Hirsingue est u village du Sundgau, chef-lieu du canton, dans l'arrondissement d'Altkirch, il se situe au Sud du département du Haut-Rhin en Région Alsace. Occupé par les romain dès le début de notre ère, le village est mentionné pour la première fois en 708 sous le nom de Hirsungen dans le testament de Sainte Odile, Hirsingue appartient alors à l'abbaye de Niedermunster. En 1239, la cité est la possession des Habsbourg qui vont la donner en fief en 1630 aux barons comtois de Glères-Montjoie qui y possèdent déjà un château. Durant la guerre de Trente-Ans Hirsingue est dévastée par les Suédois, le bourg rentrera dans le royaume de France suite aux traités de Westphalie. Le comte de Montjoie est obligé de fuir en Suisse en 1789 à la Révolution Française et son château est détruit. Durant la Seconde Guerre mondiale, la communauté juive de la ville doit s'enfuir face aux atrocité nazie. Aujourd'hui, Hirsingue est une petite cité industriel et commercial où l'histoire est présente dans chaque recoin de la cité. D'abord avec la chapelle Sainte-Catherine dite chapelle des Montjoie du XIVe siècle qui fut un lieu de pèlerinage dès le XVIIIe siècle. Ensuite l'église néoclassique Saint-Jean-le-Baptiste construite en 1772, elle renferme la châsse reliquaire de Saint Venance Fortunat qui donna également lieu à un pèlerinage. Du château des Montjoie il ne subsiste que le bâtiment annexe du XVIIIe siècle, le reste a été démantelé. De nombreuses belles fermes sundgauviennes ont résistés au temps, elles dates pour la plupart du XVIIIe siècle. Les calvaires et les croix constituent également une curiosité local, elles furent créés entre le XVIIIe et le XXe siècles. Autre lieu incontournable à Hirsingue, le couvent des capucins achevé en 1858 sur des plans de l'architecte Joseph Muller, la chapelle est dédiée au Sacré Coeur. Et pour terminer ce tour d'horizon de cette cité sundgauvienne, je citerais la très belle mairie de 1840 avec ses belles arcades et l'ancien moulin du XVIIIe siècle au bord du Felbach transformé en minoterie des établissement Munch.

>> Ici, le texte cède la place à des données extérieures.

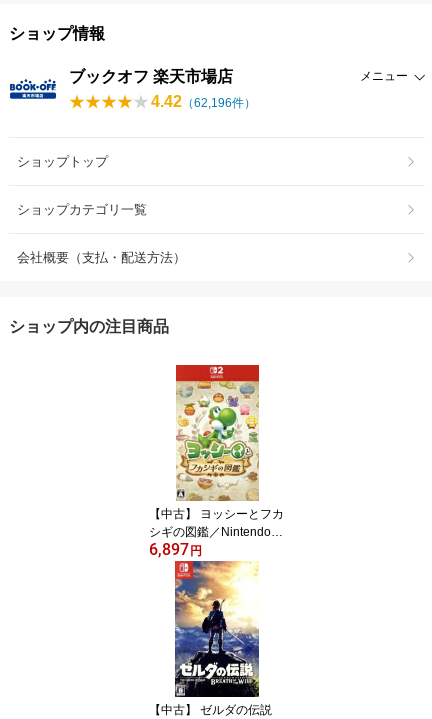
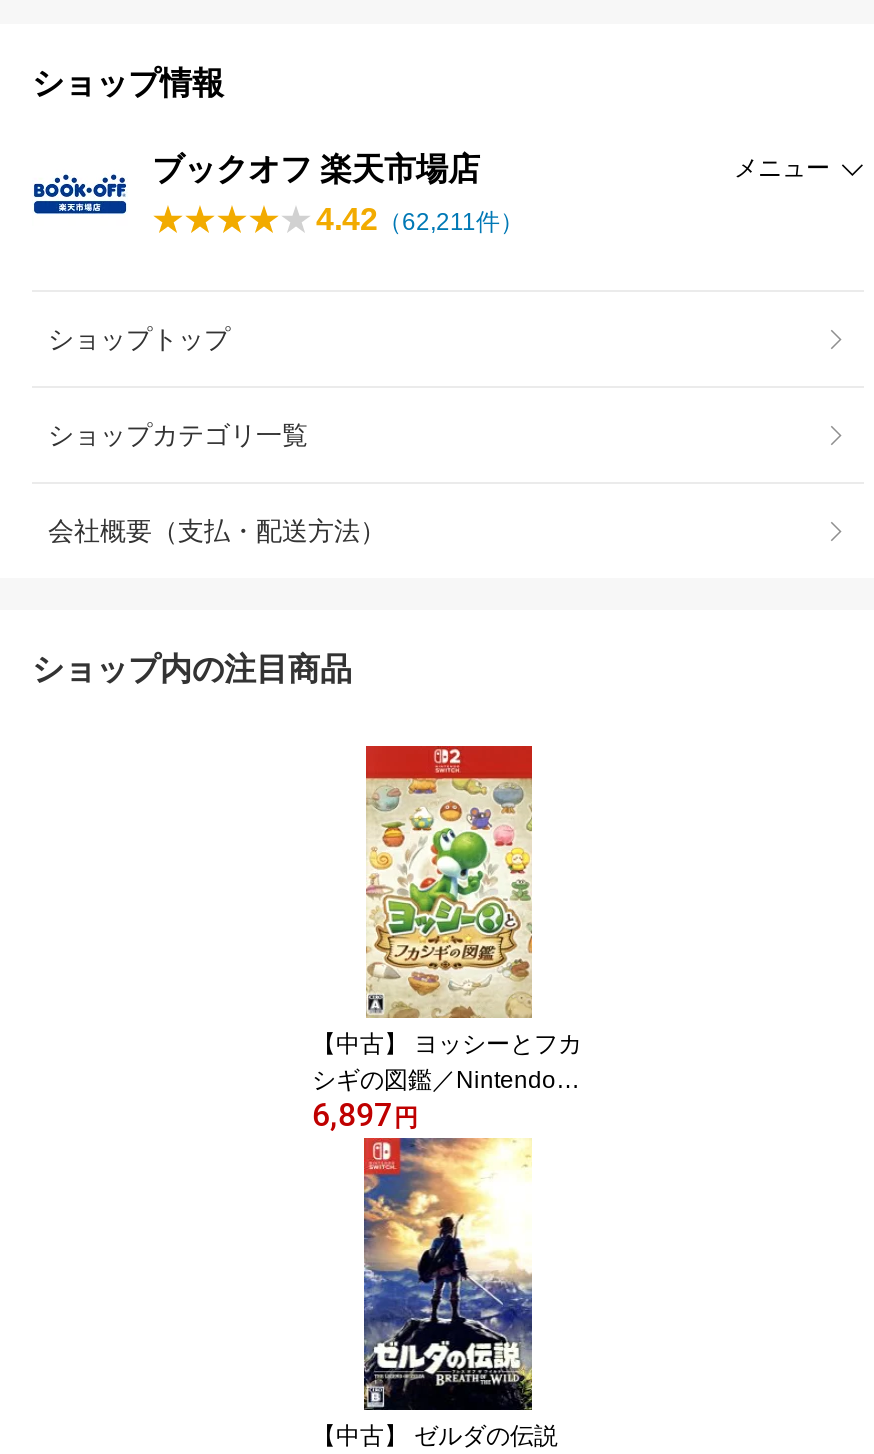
- 4.42（62,196件）
+ 4.42（62,211件）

Photo de la pochette contenant les ossements de Saint Venance Fortunat dans le choeur de l'église Saint-Jean-Baptiste de Hirsingue, dans le Sundgau. Photos de Hirsingue, histoire de l'église Saint-Jean-Baptiste de Hirsingue, visiter le Sundgau.


L'église Saint-Jean-Baptiste de Hirsingue a été construite de 1772 a 1774, elle a pris la place d'un édifice vétuste datant probablement du XIIe siècle. La nef comprend deux autels-retable et un orgue de Christian Guerrier construit en 1983 dans le buffet de l'orgue Joseph Callinet de 1825. Le choeur de l'église accueil la châsse reliquaire de Saint Venance Fortunat, c'est Simon-Nicolas de Montjoie qui a obtenue les reliques du saint au XVIIIe siècle.


Photo en gros plan de Saint Venance Fortunat sur le vitrail de la nef de l'église Saint-Jean-Baptiste de Hirsingue. Photos de Hirsingue, histoire de Saint Venance Fortunat, visiter le Sundgau.


Saint Venance Fortunat ou Venantius Honorius Clementianus Fortunatus, est né vers 530 à Valdobbiadene près de Trévise en Italie. Venance Fortunat est un poète italien du VIe siècle jusqu'à sa rencontre avec Saint Martin qui le guéri d'une maladie des yeux. Suite à quoi Fortunat se rendit à Tours pour remercier son saint guérisseur, il passe par l'Allemagne, l'Alsace et la Lorraine où il met en avant ses talents de chanteur et de poète. Après Tours il se rend à Poitiers pour y vénérer les reliques de Saint Hillaire, c'est là qu'il se convertit au christianisme et devient aumônier de l'Abbaye Sainte-Croix fondée par son amie la princesse Radegonde, l'ancienne épouse de Clotaire Ier. Venance Fortunat devient évêque de Poitiers vers l'an 600 où il meurt en 609.